◆ EXERCISE: Which of the lines below hold the word "height"? Pull each of them out.

++++ MATERIAL SHOWN

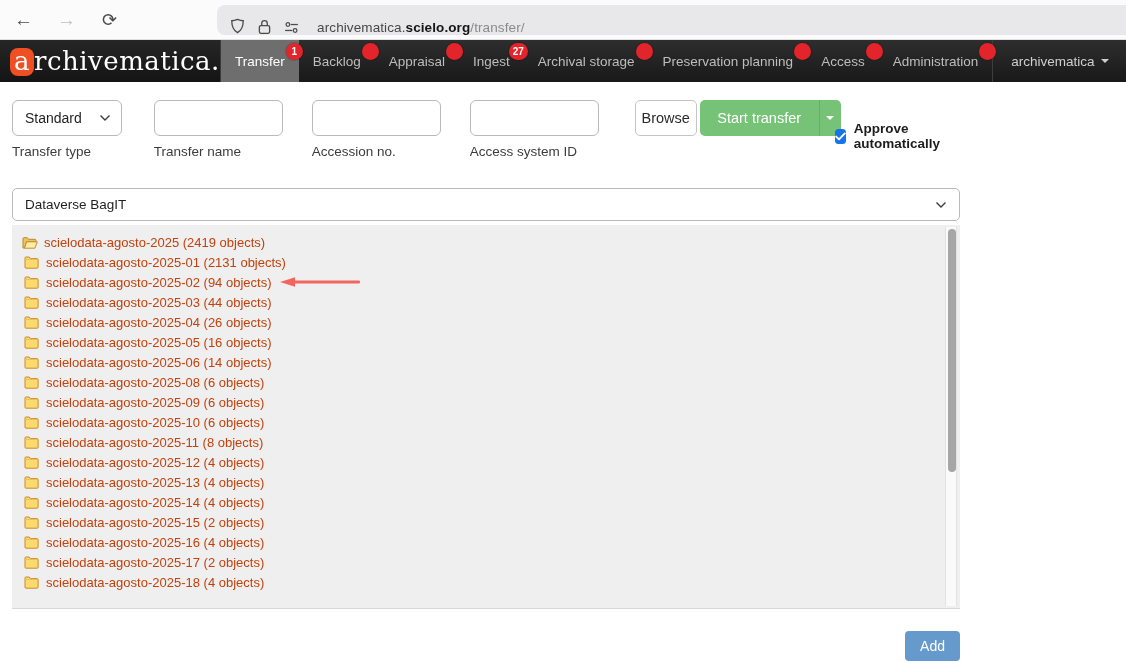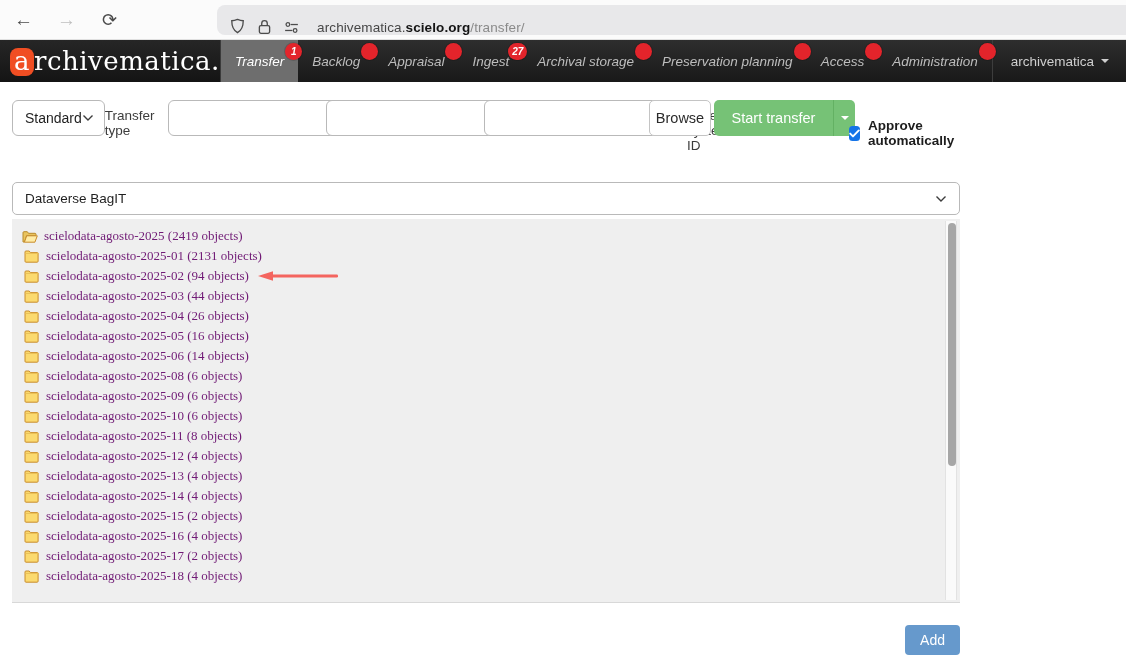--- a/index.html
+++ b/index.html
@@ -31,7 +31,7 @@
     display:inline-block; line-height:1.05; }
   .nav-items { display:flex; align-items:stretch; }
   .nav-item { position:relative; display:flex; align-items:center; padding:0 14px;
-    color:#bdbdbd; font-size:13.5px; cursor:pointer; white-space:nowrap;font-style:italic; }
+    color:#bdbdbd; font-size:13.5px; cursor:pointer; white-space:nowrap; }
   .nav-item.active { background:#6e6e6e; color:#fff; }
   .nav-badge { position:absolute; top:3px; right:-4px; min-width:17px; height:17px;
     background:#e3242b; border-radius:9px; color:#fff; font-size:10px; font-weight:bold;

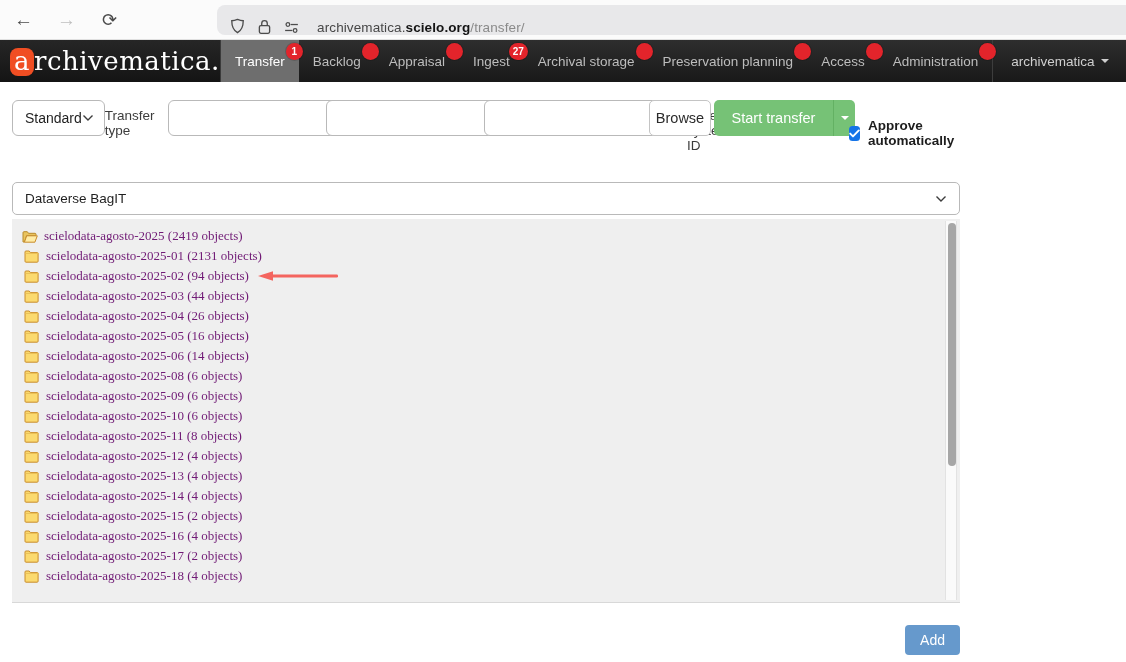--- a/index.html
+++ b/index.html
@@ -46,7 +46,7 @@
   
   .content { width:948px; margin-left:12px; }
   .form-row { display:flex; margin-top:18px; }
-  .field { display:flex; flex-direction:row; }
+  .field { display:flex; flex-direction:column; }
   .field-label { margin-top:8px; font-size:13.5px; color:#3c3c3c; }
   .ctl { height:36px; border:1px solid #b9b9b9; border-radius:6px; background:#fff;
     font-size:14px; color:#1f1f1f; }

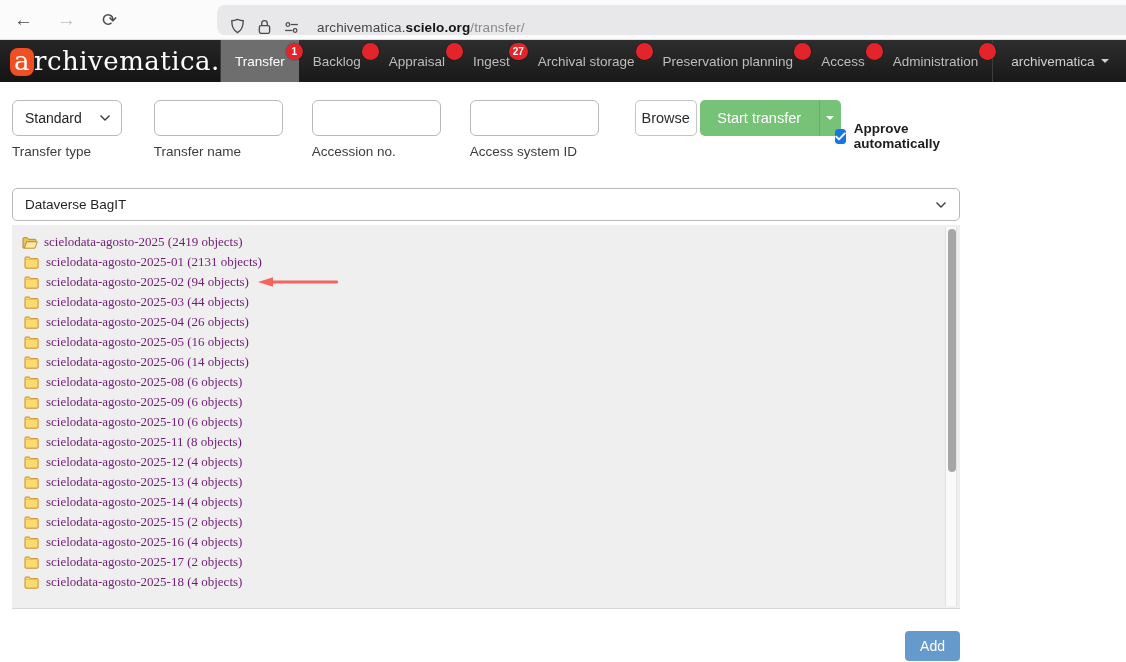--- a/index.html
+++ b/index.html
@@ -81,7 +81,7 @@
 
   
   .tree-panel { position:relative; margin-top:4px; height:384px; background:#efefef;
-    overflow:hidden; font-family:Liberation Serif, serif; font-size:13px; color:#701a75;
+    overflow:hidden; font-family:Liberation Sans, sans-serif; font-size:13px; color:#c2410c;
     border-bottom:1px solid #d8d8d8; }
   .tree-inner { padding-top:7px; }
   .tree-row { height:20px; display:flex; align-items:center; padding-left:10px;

++++++++
++++ MATERIAL SHOWN

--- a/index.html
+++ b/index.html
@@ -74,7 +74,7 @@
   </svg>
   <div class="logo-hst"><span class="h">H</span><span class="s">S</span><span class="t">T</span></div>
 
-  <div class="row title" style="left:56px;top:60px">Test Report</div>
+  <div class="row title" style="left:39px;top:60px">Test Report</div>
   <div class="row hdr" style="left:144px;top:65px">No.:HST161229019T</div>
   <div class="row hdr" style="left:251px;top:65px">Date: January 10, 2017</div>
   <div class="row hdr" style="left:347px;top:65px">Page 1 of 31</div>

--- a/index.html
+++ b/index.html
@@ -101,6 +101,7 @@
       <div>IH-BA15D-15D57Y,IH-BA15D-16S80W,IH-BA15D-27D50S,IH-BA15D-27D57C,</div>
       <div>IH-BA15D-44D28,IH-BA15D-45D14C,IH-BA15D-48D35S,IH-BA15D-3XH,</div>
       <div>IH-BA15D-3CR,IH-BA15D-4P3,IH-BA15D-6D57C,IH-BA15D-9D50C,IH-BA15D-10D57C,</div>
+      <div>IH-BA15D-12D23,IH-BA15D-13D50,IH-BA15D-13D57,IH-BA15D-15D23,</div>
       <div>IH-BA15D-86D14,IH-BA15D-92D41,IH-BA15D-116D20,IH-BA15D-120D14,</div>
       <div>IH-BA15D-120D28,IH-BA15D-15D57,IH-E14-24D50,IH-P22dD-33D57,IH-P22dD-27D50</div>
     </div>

++++++++
++++ MATERIAL SHOWN

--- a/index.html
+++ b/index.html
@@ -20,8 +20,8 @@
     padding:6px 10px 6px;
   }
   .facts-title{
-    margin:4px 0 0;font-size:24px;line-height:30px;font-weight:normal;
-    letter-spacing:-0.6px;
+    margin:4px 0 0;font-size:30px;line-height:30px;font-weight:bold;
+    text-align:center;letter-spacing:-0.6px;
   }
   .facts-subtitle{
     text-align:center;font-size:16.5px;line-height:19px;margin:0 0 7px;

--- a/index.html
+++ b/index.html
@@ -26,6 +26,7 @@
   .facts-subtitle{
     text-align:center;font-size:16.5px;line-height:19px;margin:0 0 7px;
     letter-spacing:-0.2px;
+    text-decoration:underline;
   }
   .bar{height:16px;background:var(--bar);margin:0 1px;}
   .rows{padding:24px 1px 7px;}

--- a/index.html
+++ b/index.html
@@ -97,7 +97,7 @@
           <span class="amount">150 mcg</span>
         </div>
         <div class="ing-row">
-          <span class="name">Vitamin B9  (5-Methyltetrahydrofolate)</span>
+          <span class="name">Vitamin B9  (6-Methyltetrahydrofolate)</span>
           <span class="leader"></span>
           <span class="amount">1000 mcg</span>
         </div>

++++++++

◆ COMPLETED EXERCISE:
     display:inline-block; line-height:1.05; }
   .nav-badge { position:absolute; top:3px; right:-4px; min-width:17px; height:17px;
   .ctl { height:36px; border:1px solid #b9b9b9; border-radius:6px; background:#fff;
   .tree-panel { position:relative; margin-top:4px; height:384px; background:#efefef;
   .tree-row { height:20px; display:flex; align-items:center; padding-left:10px;
-    margin:4px 0 0;font-size:24px;line-height:30px;font-weight:normal;
+    margin:4px 0 0;font-size:30px;line-height:30px;font-weight:bold;
     text-align:center;font-size:16.5px;line-height:19px;margin:0 0 7px;
     text-align:center;font-size:16.5px;line-height:19px;margin:0 0 7px;
   .bar{height:16px;background:var(--bar);margin:0 1px;}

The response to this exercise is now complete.